START Task material
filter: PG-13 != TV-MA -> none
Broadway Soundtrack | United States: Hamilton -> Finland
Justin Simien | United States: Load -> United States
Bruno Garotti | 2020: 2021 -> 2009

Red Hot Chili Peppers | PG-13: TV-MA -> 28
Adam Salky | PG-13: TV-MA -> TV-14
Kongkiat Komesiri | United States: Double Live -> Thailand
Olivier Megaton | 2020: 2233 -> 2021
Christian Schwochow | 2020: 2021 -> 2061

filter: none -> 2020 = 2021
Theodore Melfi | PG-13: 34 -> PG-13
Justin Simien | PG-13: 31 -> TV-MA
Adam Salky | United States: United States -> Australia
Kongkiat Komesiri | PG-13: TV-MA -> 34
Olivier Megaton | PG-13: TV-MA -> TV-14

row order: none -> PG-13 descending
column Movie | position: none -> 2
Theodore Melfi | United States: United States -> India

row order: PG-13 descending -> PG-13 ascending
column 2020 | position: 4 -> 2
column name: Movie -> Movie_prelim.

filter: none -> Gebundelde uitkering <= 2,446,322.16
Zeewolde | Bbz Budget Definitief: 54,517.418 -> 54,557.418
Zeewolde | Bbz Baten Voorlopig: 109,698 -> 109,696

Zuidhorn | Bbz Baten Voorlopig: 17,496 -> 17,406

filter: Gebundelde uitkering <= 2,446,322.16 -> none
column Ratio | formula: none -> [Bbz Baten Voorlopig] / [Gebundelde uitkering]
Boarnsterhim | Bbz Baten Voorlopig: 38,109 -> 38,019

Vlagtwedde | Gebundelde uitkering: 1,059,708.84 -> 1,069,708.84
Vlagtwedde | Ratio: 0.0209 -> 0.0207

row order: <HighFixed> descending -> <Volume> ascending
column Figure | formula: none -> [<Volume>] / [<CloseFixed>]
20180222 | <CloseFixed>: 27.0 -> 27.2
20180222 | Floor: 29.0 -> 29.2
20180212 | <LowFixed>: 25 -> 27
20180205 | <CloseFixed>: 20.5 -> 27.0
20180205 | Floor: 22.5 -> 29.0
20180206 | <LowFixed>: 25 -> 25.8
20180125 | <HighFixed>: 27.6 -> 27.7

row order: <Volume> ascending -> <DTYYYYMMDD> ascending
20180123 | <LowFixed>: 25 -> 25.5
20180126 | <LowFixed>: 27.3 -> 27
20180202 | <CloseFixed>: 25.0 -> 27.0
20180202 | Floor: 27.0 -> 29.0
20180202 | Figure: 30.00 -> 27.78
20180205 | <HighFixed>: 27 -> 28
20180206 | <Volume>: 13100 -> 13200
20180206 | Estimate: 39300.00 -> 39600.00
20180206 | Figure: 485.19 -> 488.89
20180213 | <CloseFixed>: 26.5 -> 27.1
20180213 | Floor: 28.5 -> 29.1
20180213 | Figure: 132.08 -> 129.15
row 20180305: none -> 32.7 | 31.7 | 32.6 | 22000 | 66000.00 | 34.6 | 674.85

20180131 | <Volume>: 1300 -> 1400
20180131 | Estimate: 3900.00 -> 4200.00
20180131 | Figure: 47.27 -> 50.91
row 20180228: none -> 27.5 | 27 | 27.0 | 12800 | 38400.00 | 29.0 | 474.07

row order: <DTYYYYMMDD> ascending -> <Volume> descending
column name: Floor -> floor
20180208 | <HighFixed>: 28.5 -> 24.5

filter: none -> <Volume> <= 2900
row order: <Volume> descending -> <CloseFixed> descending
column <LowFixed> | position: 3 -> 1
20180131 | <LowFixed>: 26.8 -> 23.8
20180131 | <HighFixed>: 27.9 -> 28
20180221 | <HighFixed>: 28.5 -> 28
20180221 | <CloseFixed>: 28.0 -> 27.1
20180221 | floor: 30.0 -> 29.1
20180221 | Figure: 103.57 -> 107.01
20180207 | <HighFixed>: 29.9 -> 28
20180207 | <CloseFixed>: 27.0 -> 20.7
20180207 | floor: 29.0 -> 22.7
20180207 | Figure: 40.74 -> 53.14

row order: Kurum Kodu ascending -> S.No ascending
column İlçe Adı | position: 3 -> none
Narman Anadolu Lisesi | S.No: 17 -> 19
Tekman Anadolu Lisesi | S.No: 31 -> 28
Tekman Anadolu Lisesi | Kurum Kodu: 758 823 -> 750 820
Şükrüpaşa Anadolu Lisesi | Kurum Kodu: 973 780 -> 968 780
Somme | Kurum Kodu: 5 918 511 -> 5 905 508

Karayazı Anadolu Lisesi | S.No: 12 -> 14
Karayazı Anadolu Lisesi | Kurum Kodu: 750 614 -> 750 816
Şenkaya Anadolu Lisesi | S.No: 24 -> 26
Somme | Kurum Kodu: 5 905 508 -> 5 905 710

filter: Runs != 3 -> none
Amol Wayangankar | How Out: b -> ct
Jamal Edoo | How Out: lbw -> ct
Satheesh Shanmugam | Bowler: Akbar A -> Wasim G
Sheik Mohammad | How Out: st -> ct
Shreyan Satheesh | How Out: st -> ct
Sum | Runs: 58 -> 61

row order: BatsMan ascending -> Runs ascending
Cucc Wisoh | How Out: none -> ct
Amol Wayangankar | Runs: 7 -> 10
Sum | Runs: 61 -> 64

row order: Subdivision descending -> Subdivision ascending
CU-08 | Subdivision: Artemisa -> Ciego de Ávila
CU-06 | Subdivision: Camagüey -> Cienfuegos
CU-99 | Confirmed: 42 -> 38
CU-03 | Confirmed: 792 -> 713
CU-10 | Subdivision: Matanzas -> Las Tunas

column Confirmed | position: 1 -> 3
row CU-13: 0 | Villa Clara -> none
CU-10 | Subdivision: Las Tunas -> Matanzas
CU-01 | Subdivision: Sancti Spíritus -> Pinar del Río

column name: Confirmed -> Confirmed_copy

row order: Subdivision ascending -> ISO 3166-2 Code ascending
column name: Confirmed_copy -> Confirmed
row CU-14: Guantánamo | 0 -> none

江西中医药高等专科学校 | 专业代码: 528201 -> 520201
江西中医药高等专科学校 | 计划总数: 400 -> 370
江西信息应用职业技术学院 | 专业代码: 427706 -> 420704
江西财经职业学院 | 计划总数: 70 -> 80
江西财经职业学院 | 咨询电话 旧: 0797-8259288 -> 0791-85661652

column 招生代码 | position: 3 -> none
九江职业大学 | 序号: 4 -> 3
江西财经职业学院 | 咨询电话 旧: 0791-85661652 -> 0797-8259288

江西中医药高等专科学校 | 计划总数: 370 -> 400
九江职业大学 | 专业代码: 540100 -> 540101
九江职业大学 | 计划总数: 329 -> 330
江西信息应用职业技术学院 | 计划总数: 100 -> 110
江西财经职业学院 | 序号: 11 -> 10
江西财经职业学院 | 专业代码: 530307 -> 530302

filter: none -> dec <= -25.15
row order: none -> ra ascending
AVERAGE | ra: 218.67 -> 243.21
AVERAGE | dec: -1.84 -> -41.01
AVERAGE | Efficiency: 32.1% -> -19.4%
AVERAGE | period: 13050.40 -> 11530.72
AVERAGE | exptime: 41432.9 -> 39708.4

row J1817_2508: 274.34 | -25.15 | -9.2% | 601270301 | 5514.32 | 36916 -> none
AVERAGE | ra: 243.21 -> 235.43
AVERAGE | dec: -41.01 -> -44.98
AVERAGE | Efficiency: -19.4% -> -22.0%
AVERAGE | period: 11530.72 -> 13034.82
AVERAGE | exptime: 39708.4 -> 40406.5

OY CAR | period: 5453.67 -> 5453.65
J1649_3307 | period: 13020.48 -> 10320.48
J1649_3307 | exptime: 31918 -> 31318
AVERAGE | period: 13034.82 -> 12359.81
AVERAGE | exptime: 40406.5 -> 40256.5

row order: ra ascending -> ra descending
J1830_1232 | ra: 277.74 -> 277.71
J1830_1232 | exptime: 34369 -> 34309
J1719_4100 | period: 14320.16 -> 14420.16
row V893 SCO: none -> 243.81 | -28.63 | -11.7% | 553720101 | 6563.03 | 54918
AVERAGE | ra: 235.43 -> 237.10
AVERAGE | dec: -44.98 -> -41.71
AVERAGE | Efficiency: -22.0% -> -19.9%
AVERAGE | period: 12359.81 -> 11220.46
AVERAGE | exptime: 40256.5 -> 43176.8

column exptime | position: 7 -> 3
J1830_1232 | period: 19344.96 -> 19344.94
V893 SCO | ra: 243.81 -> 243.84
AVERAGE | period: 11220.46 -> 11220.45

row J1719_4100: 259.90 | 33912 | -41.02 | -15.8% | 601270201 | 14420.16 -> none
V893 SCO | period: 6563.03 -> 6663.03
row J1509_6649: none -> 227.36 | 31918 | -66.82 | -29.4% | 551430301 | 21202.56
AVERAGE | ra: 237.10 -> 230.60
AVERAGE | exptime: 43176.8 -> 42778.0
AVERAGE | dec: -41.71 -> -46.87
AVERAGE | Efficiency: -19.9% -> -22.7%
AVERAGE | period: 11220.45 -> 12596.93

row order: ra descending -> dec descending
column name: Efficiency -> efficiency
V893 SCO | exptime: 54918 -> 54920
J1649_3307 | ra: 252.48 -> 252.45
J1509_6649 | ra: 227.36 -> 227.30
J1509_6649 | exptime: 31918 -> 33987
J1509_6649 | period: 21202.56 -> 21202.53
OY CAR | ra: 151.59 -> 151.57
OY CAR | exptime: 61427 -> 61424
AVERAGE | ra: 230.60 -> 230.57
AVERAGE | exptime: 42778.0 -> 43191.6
END Task material
#### [What you should do]
Find "20180123 | <LowFixed>: 25 -> 25.5" in the entries above and copy that whole line exactly, then each line after it through the line that contains "20180207 | floor: 29.0 -> 22.7".

#### [Answer to this task]
20180123 | <LowFixed>: 25 -> 25.5
20180126 | <LowFixed>: 27.3 -> 27
20180202 | <CloseFixed>: 25.0 -> 27.0
20180202 | Floor: 27.0 -> 29.0
20180202 | Figure: 30.00 -> 27.78
20180205 | <HighFixed>: 27 -> 28
20180206 | <Volume>: 13100 -> 13200
20180206 | Estimate: 39300.00 -> 39600.00
20180206 | Figure: 485.19 -> 488.89
20180213 | <CloseFixed>: 26.5 -> 27.1
20180213 | Floor: 28.5 -> 29.1
20180213 | Figure: 132.08 -> 129.15
row 20180305: none -> 32.7 | 31.7 | 32.6 | 22000 | 66000.00 | 34.6 | 674.85

20180131 | <Volume>: 1300 -> 1400
20180131 | Estimate: 3900.00 -> 4200.00
20180131 | Figure: 47.27 -> 50.91
row 20180228: none -> 27.5 | 27 | 27.0 | 12800 | 38400.00 | 29.0 | 474.07

row order: <DTYYYYMMDD> ascending -> <Volume> descending
column name: Floor -> floor
20180208 | <HighFixed>: 28.5 -> 24.5

filter: none -> <Volume> <= 2900
row order: <Volume> descending -> <CloseFixed> descending
column <LowFixed> | position: 3 -> 1
20180131 | <LowFixed>: 26.8 -> 23.8
20180131 | <HighFixed>: 27.9 -> 28
20180221 | <HighFixed>: 28.5 -> 28
20180221 | <CloseFixed>: 28.0 -> 27.1
20180221 | floor: 30.0 -> 29.1
20180221 | Figure: 103.57 -> 107.01
20180207 | <HighFixed>: 29.9 -> 28
20180207 | <CloseFixed>: 27.0 -> 20.7
20180207 | floor: 29.0 -> 22.7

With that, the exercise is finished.